Whether automatic reboots are allowed.
How firewall and selinux states should be configured.
Cluster configuration including alerting and fencing.
Performance tuning.
Common BeeGFS service configuration.

The options set in this file can also be defined on individual file nodes, for example if mixed hardware models are in use, or you have different passwords for each node. Configuration on individual file nodes will take precedence over the configuration in this file.

Steps

Create the file group_vars/ha_cluster.yml and populate it as follows:

Indicate how the Ansible Control node should authenticate with the remote hosts:

ansible_ssh_user: root
ansible_become_password: <PASSWORD>

Particularly for production environments, do not store passwords in plain text. Instead, use Ansible Vault (see Encrypting content with Ansible Vault) or the --ask-become-pass option when running the playbook. If the ansible_ssh_user is already root, then you can optionally omit the ansible_become_password.

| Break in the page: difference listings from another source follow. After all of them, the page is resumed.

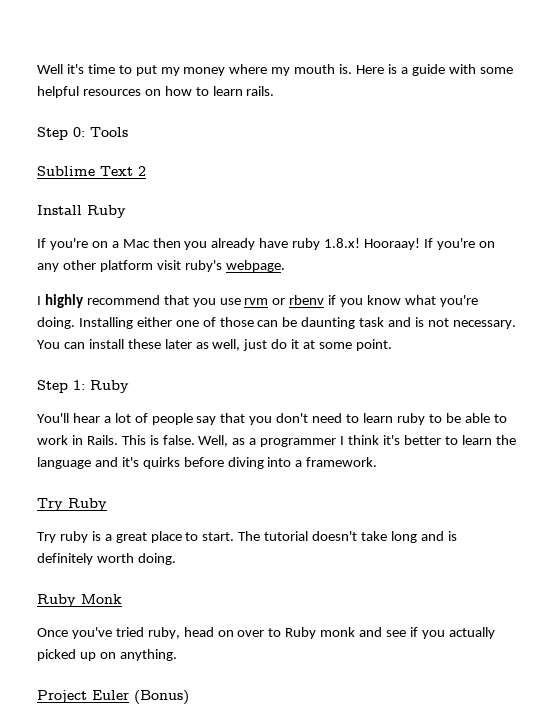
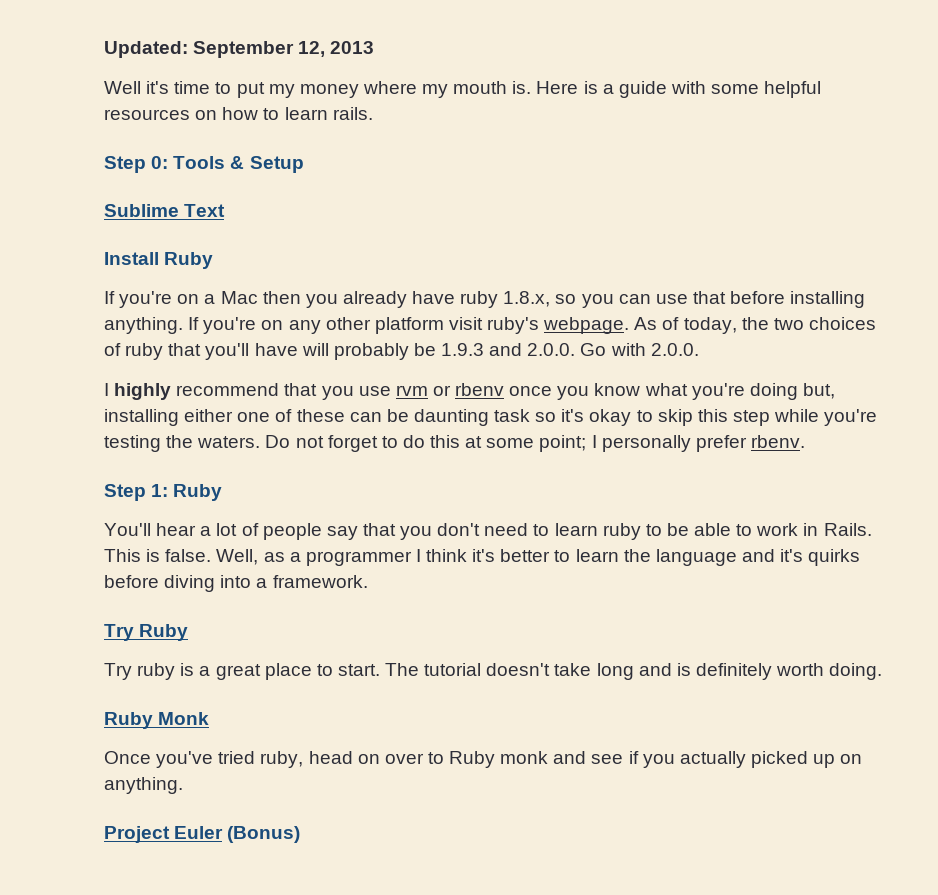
+ Updated: September 12, 2013
- Step 0: Tools
+ Step 0: Tools & Setup
- Sublime Text 2
+ Sublime Text
- If you're on a Mac then you already have ruby 1.8.x! Hooraay!
+ If you're on a Mac then you already have ruby 1.8.x, so you can use that before installing anything.
+ As of today, the two choices of ruby that you'll have will probably be 1.9.3 and 2.0.0. Go with 2.0.0.
- I highly recommend that you use rvm or rbenv if you know what you're doing. Installing either one of those can be daunting task and is not necessary. You can install these later as well, just do it at some point.
+ I highly recommend that you use rvm or rbenv once you know what you're doing but, installing either one of these can be daunting task so it's okay to skip this step while you're testing the waters. Do not forget to do this at some point; I personally prefer rbenv.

If you are configuring static IPs on ethernet or InfiniBand interfaces (for example cluster IPs) and multiple interfaces are in the same IP subnet (for example if ib0 is using 192.168.1.10/24 and ib1 is using 192.168.1.11/24), additional IP routing tables and rules must be setup for multi-homed support to work properly. Simply enable the provided network interface configuration hook as follows:
```
eseries_ip_default_hook_templates:
  - 99-multihoming.j2
```
When deploying the cluster, depending on the storage protocol it may be necessary for nodes to be rebooted to facilitate discovering remote block devices (E-Series volumes) or apply other aspects of the configuration. By default nodes will prompt before rebooting, but you can allow nodes to restart automatically by specifying the following:
```
eseries_common_allow_host_reboot: true
```
1. By default after a reboot, to ensure block devices and other services are ready Ansible will wait until the systemd default.target is reached before continuing with the deployment. In some scenarios when NVMe/IB is in use, this may not be long enough to initialize, discover, and connect to remote devices. This can result in the automated deployment continuing prematurely and failing. To avoid this when using NVMe/IB also define the following:
  eseries_common_reboot_test_command: "! systemctl status eseries_nvme_ib.service || systemctl --state=exited | grep eseries_nvme_ib.service"
A number of firewall ports are required for BeeGFS and HA cluster services to communicate. Unless you wish to configure the firwewall manually (not recommended), specify the following to have required firewall zones created and ports opened automatically:
```
beegfs_ha_firewall_configure: True
```
At this time SELinux is not supported, and it is is recommended the state be set to disabled to avoid conflicts (especially when RDMA is in use). Set the following to ensure SELinux is disabled:
```
eseries_beegfs_ha_disable_selinux: True
eseries_selinux_state: disabled
```

Configure authentication so file nodes are able to communicate, adjusting the defaults as needed based on your organizations policies:

beegfs_ha_cluster_name: hacluster                  # BeeGFS HA cluster name.
beegfs_ha_cluster_username: hacluster              # BeeGFS HA cluster username.
beegfs_ha_cluster_password: hapassword             # BeeGFS HA cluster username's password.
beegfs_ha_cluster_password_sha512_salt: randomSalt # BeeGFS HA cluster username's password salt.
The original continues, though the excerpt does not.